§ **Records shown**

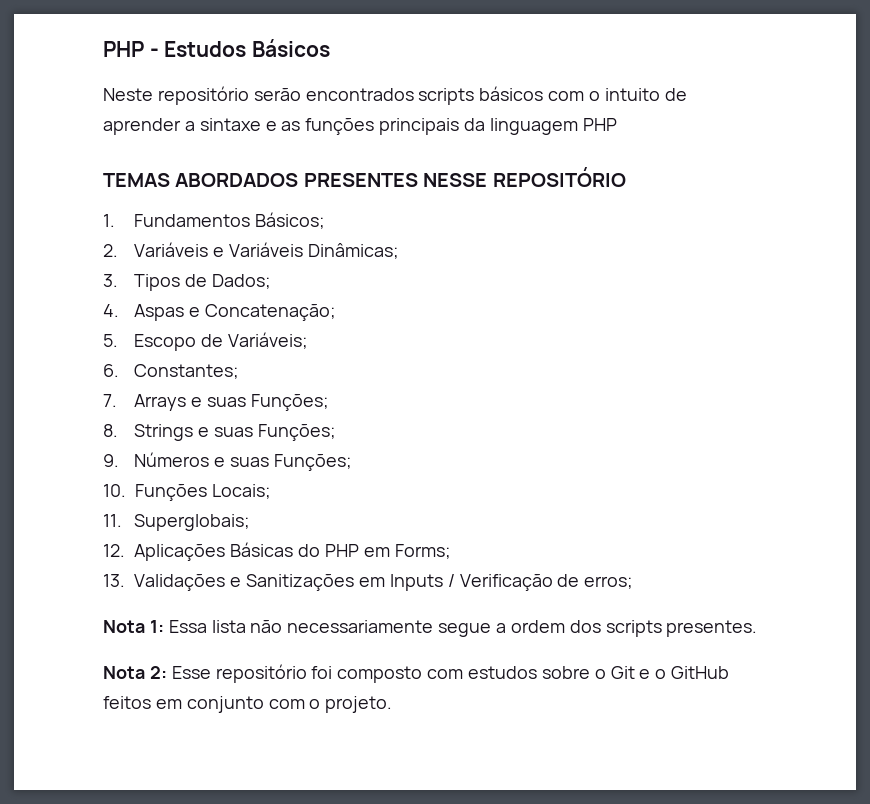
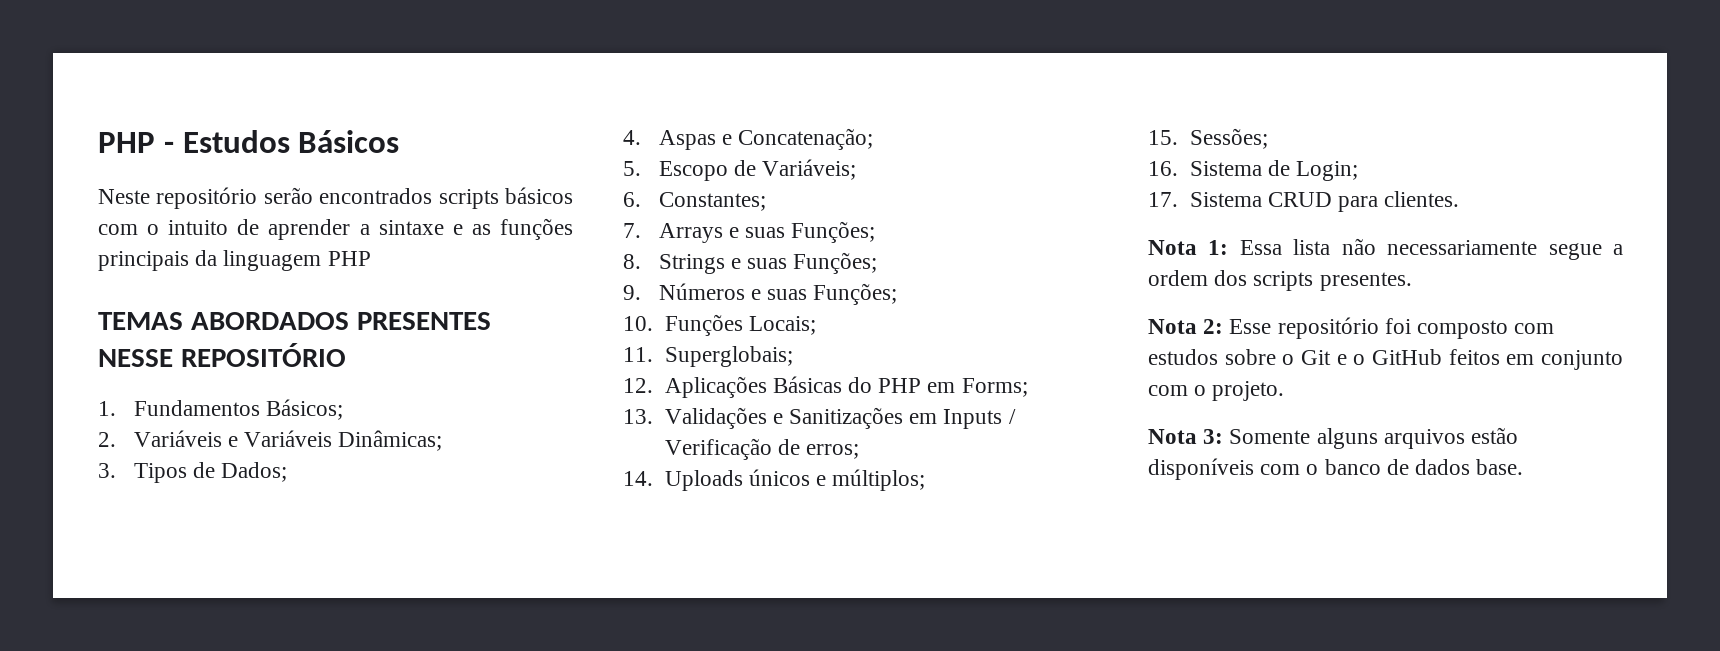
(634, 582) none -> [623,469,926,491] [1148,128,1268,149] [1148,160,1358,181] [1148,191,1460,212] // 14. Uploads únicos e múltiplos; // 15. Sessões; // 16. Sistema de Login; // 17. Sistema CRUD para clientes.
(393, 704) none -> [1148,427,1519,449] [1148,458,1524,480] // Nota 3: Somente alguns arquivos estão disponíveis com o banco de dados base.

---

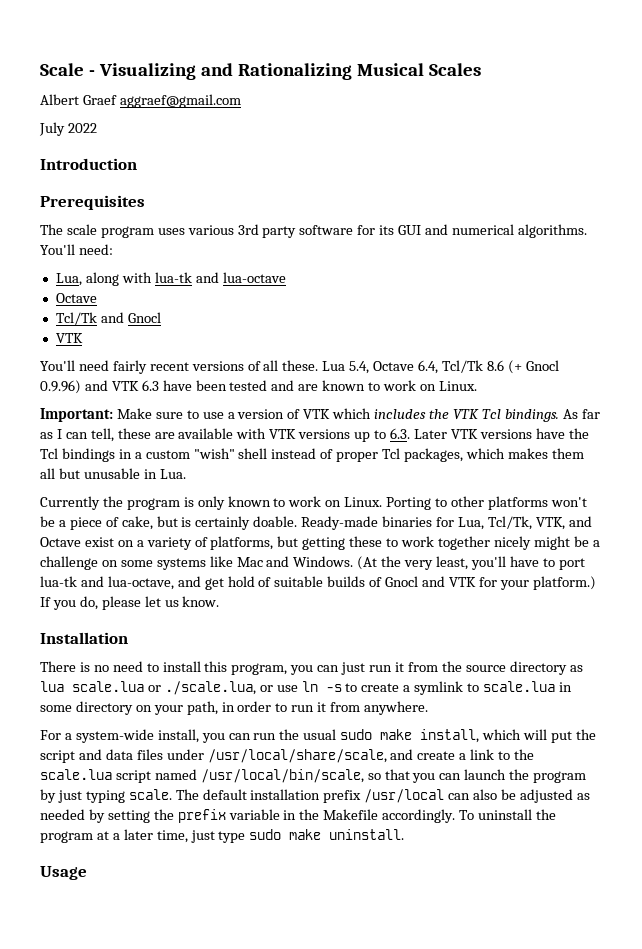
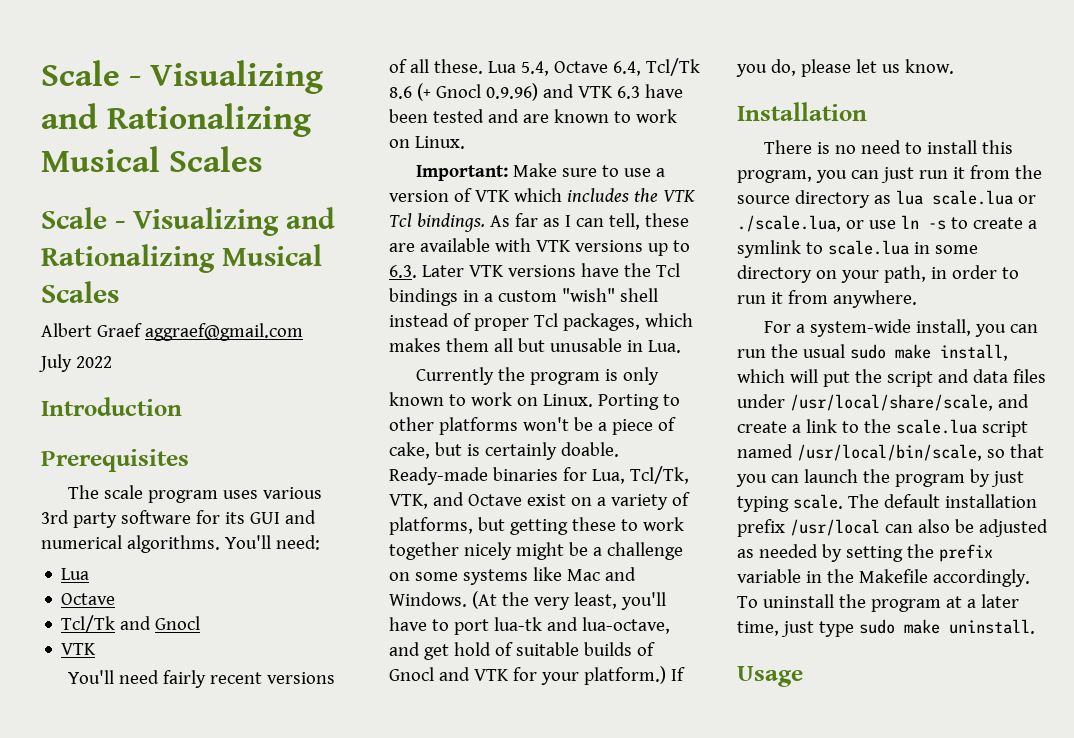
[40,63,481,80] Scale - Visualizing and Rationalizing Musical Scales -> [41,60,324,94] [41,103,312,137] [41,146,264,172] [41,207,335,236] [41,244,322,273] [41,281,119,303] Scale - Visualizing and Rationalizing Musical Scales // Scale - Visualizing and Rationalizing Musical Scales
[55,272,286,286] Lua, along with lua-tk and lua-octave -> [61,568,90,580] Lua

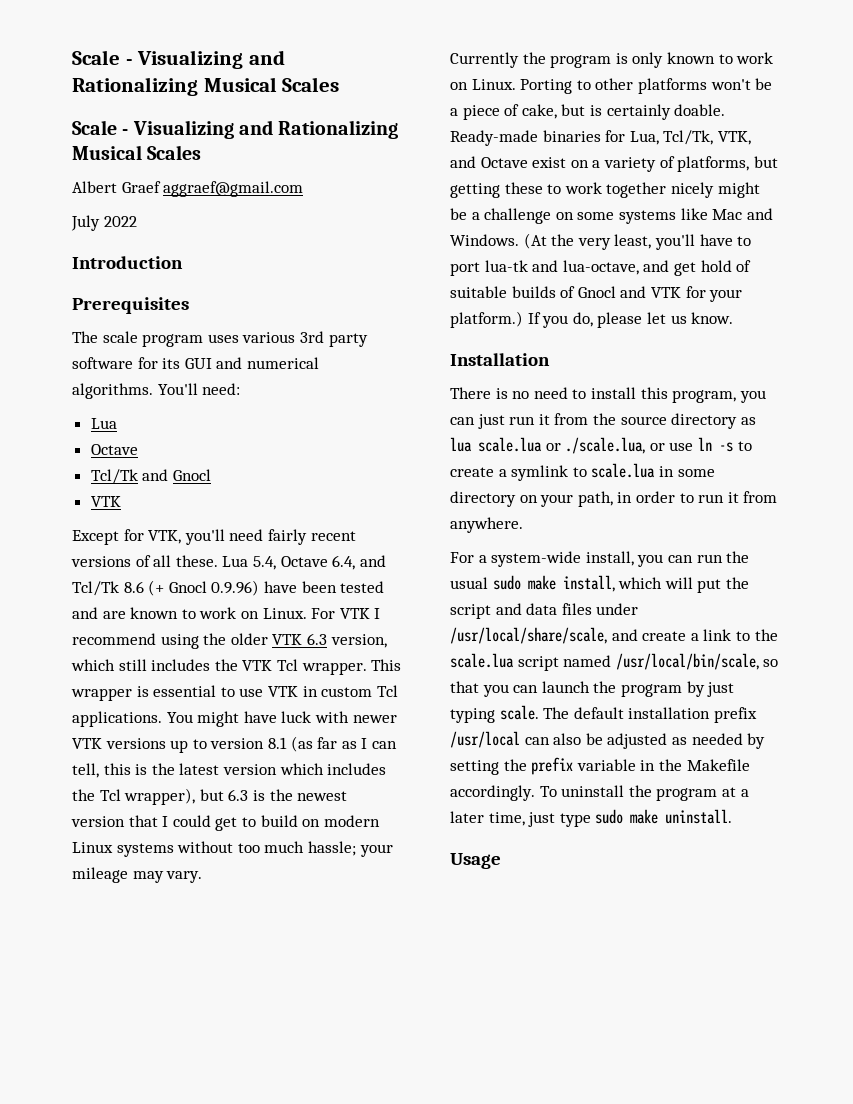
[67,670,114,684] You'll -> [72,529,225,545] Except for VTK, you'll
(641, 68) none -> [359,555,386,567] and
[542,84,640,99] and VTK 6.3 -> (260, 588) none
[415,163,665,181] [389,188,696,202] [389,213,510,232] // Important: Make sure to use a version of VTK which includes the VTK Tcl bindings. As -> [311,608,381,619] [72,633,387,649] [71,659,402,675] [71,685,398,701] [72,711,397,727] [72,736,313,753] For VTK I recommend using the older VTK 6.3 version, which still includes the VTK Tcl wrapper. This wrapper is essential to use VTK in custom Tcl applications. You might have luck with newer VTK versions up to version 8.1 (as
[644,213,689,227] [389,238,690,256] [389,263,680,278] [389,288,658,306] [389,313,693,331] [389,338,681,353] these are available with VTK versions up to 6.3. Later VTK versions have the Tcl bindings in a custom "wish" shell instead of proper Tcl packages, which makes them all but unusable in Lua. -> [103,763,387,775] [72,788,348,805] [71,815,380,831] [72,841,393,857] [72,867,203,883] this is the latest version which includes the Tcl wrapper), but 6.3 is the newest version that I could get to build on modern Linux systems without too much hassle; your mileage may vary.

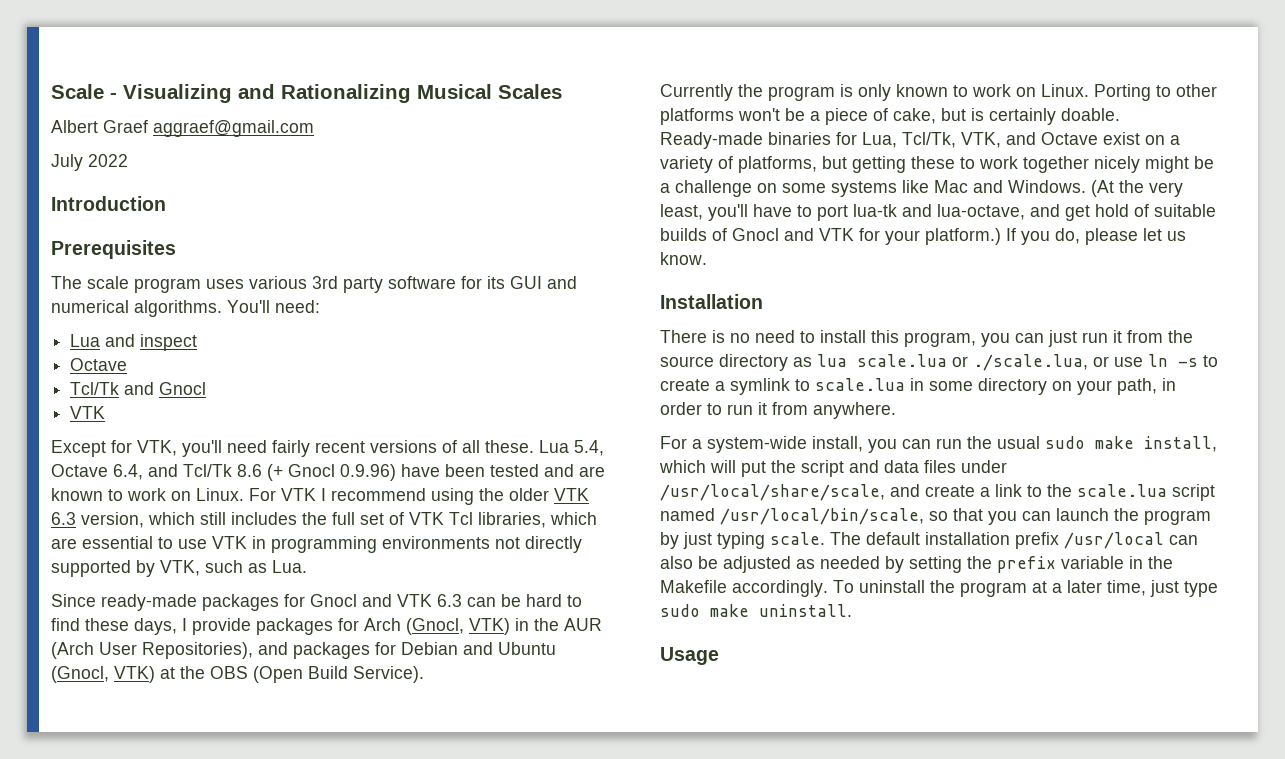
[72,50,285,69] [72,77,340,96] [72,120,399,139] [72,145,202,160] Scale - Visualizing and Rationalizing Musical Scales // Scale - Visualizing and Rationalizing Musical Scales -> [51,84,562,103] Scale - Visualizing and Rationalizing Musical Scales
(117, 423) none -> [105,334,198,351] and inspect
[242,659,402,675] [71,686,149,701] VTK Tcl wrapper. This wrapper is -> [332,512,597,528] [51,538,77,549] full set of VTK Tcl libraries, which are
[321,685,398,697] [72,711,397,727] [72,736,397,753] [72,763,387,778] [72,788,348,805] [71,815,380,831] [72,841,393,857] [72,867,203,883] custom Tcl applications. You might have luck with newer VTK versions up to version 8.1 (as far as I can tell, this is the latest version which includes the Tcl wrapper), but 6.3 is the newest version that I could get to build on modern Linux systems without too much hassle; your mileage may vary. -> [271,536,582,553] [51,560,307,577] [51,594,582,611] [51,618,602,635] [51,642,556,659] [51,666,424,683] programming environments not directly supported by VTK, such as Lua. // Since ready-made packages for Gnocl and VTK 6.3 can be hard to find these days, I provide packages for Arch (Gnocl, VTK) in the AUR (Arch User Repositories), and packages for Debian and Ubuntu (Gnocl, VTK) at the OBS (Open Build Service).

§ **To do**
Using the listing above, repeat word for word each line from the one with "[55,272,286,286] Lua, along" down to the one with "[542,84,640,99] and VTK", both included. Omit all pictures.

§ **Exercise answer**
[55,272,286,286] Lua, along with lua-tk and lua-octave -> [61,568,90,580] Lua

[67,670,114,684] You'll -> [72,529,225,545] Except for VTK, you'll
(641, 68) none -> [359,555,386,567] and
[542,84,640,99] and VTK 6.3 -> (260, 588) none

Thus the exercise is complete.